─── DATA RECORDS

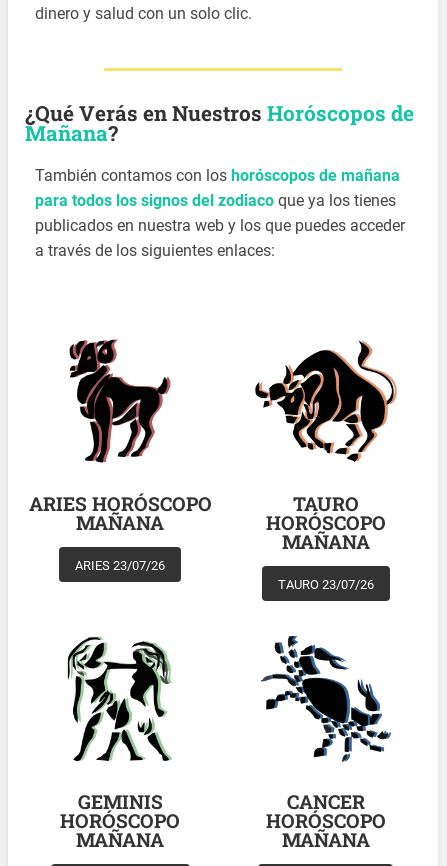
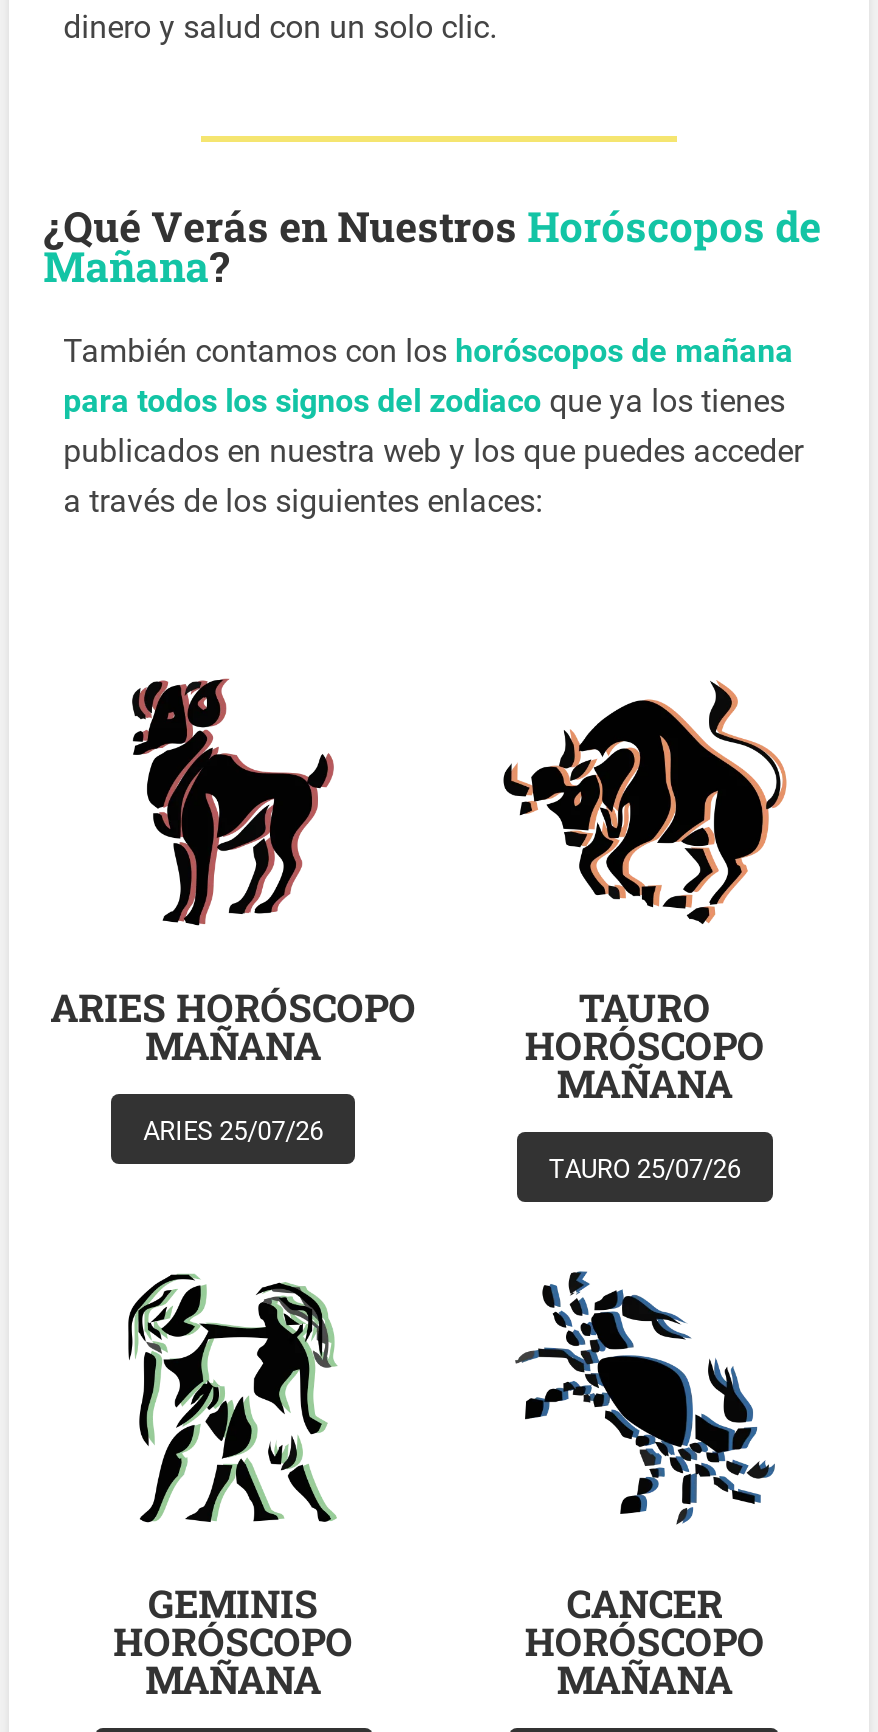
- ARIES 23/07/26
+ ARIES 25/07/26

- TAURO 23/07/26
+ TAURO 25/07/26
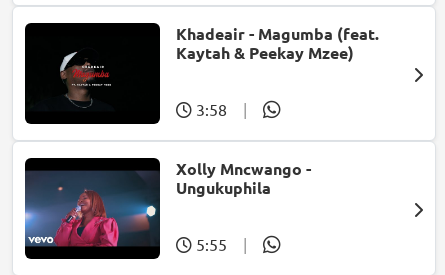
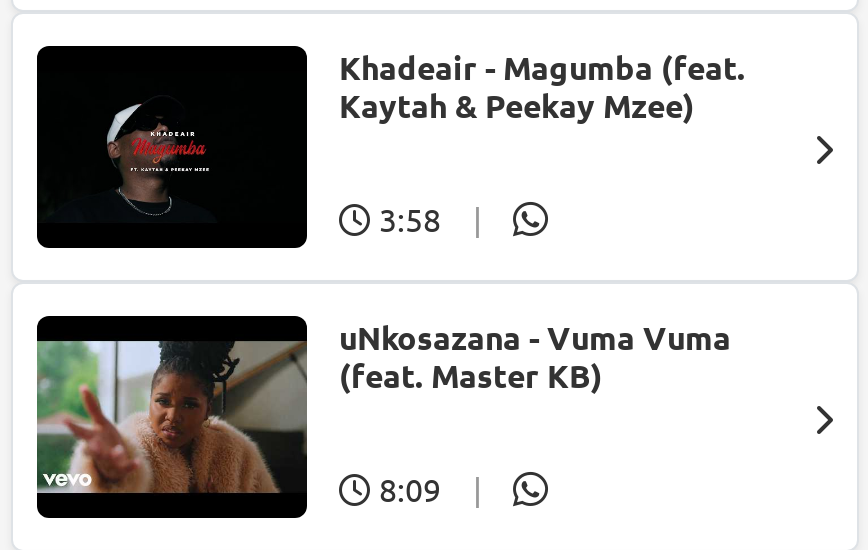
- [image]
- Xolly Mncwango -
- Ungukuphila
+ [image]
+ uNkosazana - Vuma Vuma
+ (feat. Master KB)

- 5:55
+ 8:09
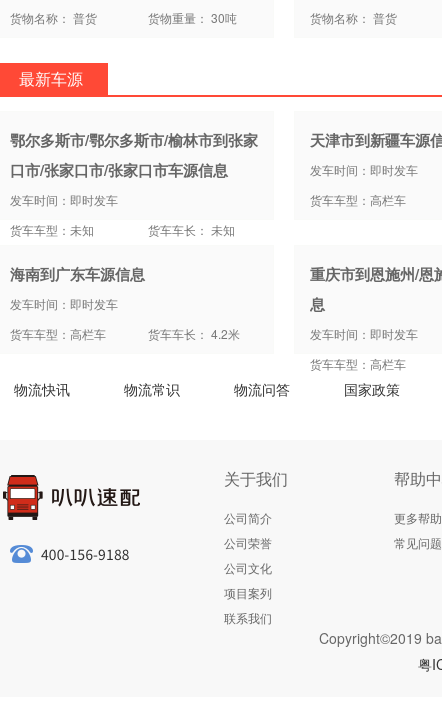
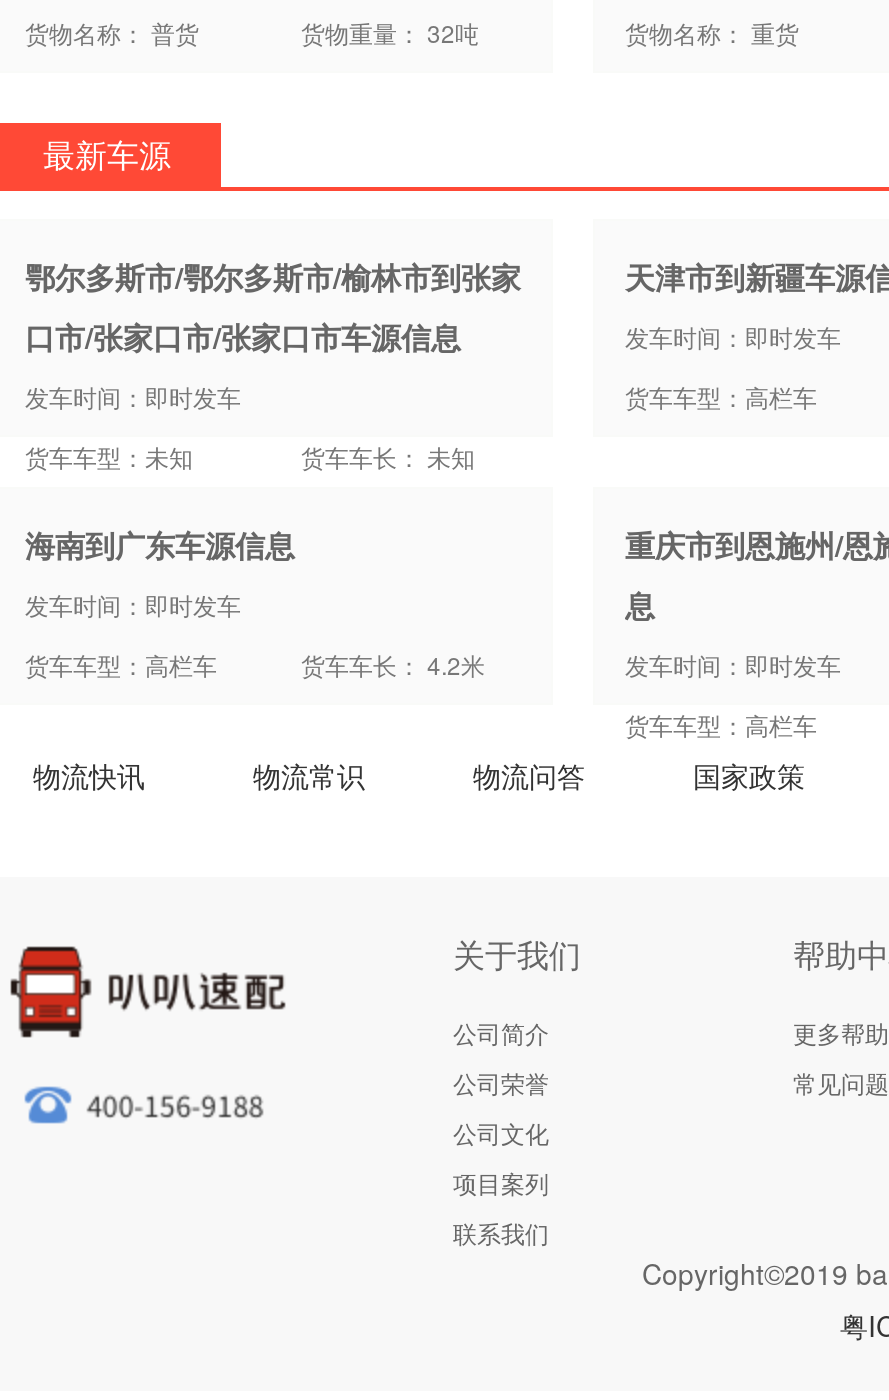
- 货物重量： 30吨
+ 货物重量： 32吨

- 货物名称： 普货
+ 货物名称： 重货
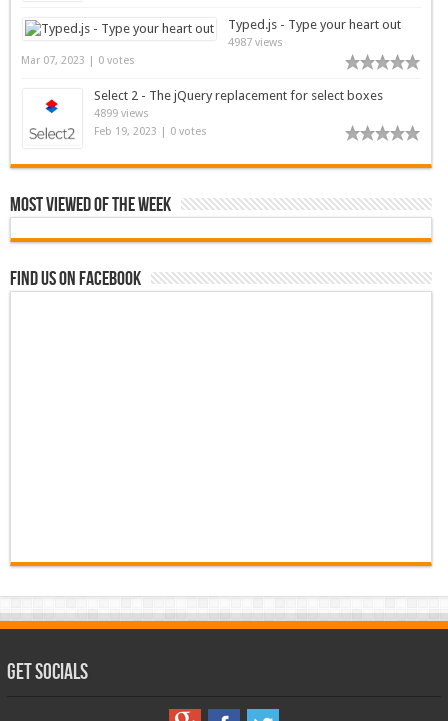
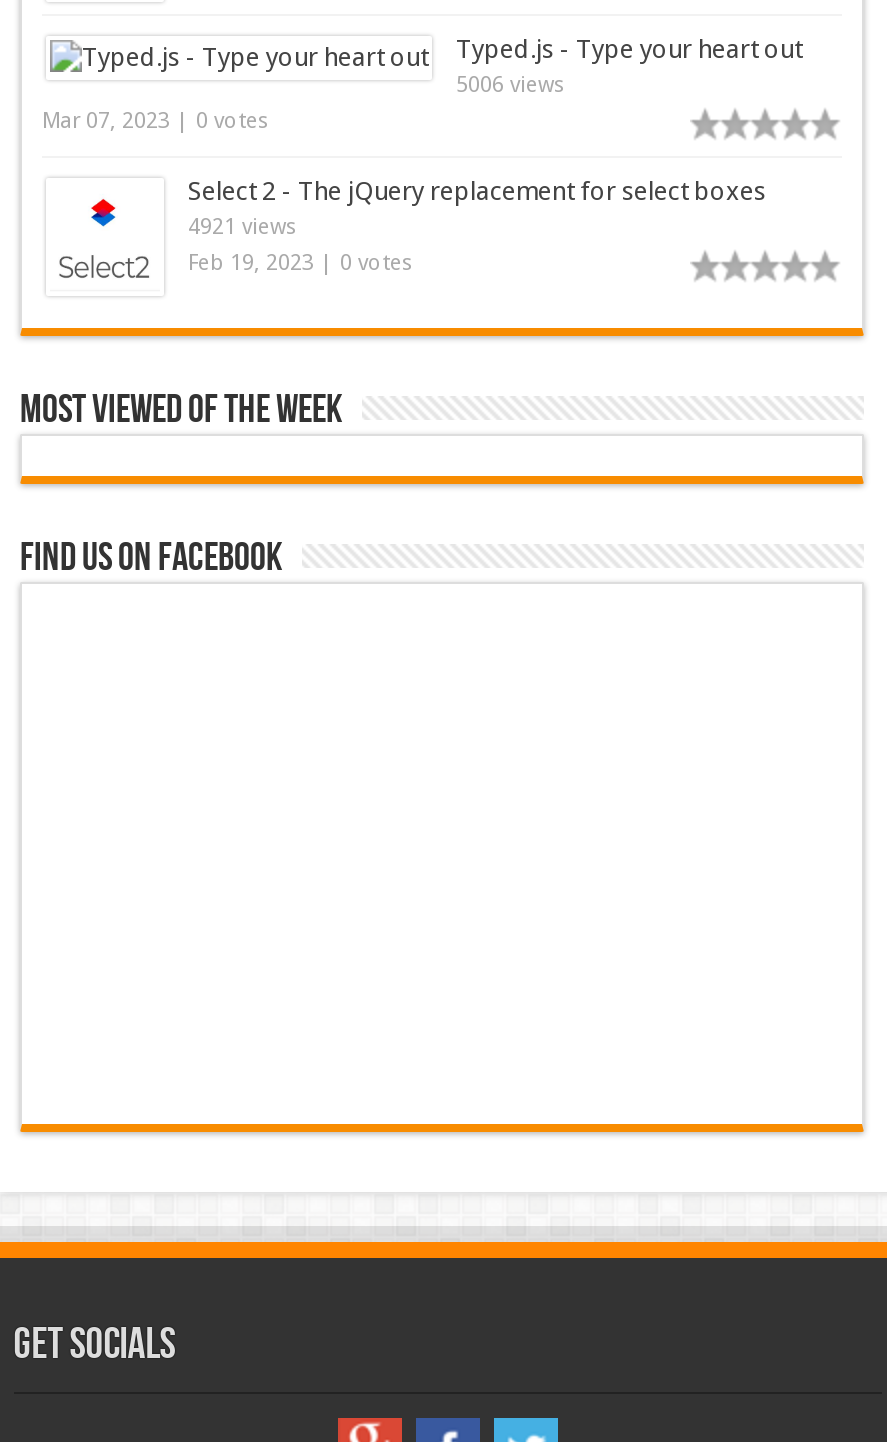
- 4987 views
+ 5006 views

- 4899 views
+ 4921 views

──────

REQUIRED WORK: Could you please return the entries above exactly, minus the pictures?

RESPONSE BOX:
- ARIES 23/07/26
+ ARIES 25/07/26

- TAURO 23/07/26
+ TAURO 25/07/26
- [image]
- Xolly Mncwango -
- Ungukuphila
+ [image]
+ uNkosazana - Vuma Vuma
+ (feat. Master KB)

- 5:55
+ 8:09
- 货物重量： 30吨
+ 货物重量： 32吨

- 货物名称： 普货
+ 货物名称： 重货
- 4987 views
+ 5006 views

- 4899 views
+ 4921 views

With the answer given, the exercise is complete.